Наука строго научно доказала основы (они случайны, возникновение жизни — случай), разоблачила душу (ее нет, есть разум — продукт неразумной материи), подготовила гибель (сколько-то тонн ядерной взрывчатки), а нам все неймется. Впрочем, им неймется, а я… напрасно я запаниковал, мой дружок соврал, как всегда: никого нельзя полностью «сформировать» (это под силу лишь Творцу — и волосы на голове сочтены, и души прозрачны, и взвешен каждый грамм взрывчатки — головокружительная бездна в этом откровении, однако — буквально так, верю, потому и отдаюсь в Твои руки). А вот вызвать к жизни те или иные душевные струнки в ближнем и сыграть на них… но разве я когда-нибудь страдал сладострастием власти?

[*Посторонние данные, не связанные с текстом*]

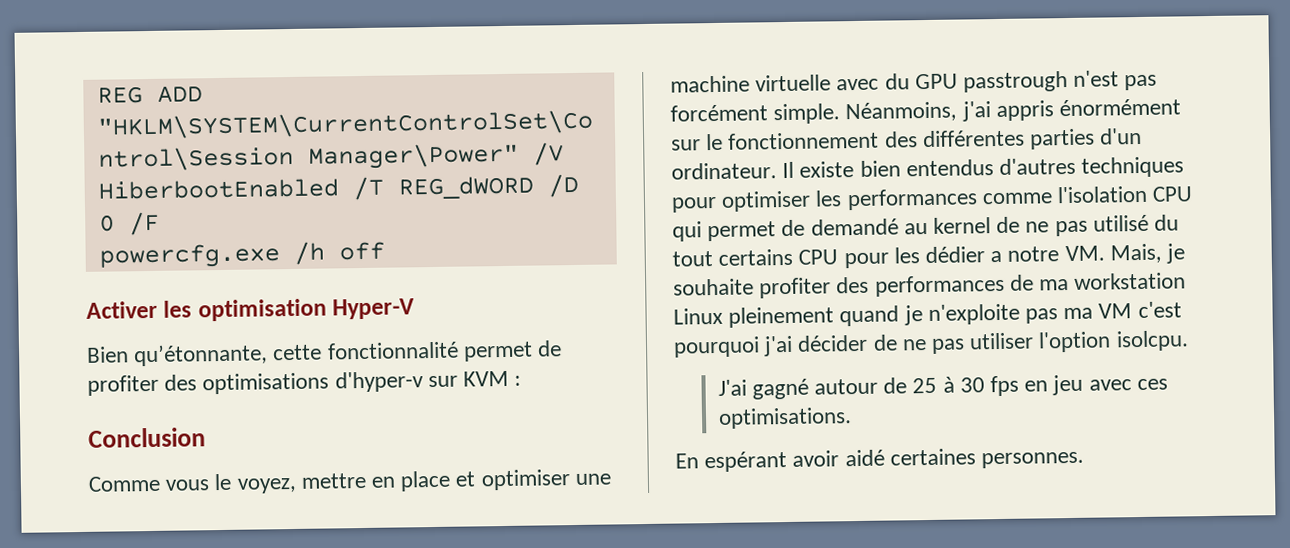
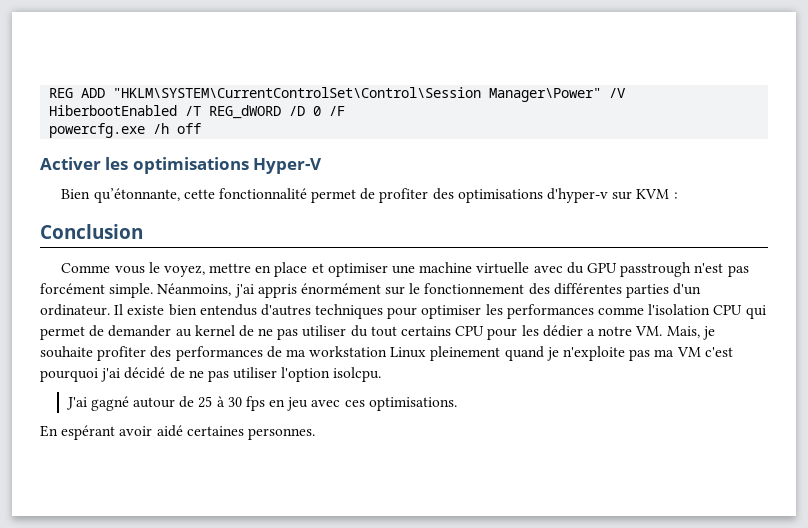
- Activer les optimisation Hyper-V
+ Activer les optimisations Hyper-V
- Il existe bien entendus d'autres techniques pour optimiser les performances comme l'isolation CPU qui permet de demandé au kernel de ne pas utilisé du tout certains CPU pour les dédier a notre VM. Mais, je souhaite profiter des performances de ma workstation Linux pleinement quand je n'exploite pas ma VM c'est pourquoi j'ai décider de ne pas utiliser l'option isolcpu.
+ Il existe bien entendus d'autres techniques pour optimiser les performances comme l'isolation CPU qui permet de demander au kernel de ne pas utiliser du tout certains CPU pour les dédier a notre VM. Mais, je souhaite profiter des performances de ma workstation Linux pleinement quand je n'exploite pas ma VM c'est pourquoi j'ai décidé de ne pas utiliser l'option isolcpu.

— Откровение — это смерть, — говорил Никита, будто меня подслушав. — Философы занимались диалектикой, богословы — метафизикой, ученые — физикой, поэты — красотой — признаюсь, да! Чего мы беспокоимся-то? Истина — рядом: умереть — и все узнать.

И ведь я так думал… думаю… нет, мгновениями обжигает страх — этот праздник, этот ад, который подсознательно всегда с нами, и кто-то поможет выпить драгоценный напиток в разгар пира, составить списки «в расход» в потаенных комнатах (как страшен скрип тормозов, как приближаются шаги по лестнице), выстроить очередь в крематорий. Кто крайний?

— Одним словом, — заключил Никита, — я рассчитываю на жестянку с пеплом.

— Ты совершаешь подмену, — подключился Сашка фанатично, звенящим от напряжения голосом (и это мне знакомо, эта влекущая страсть). — Смерть — это тот, другой. А «Я есмь воскресение и жизнь» — вот откровение.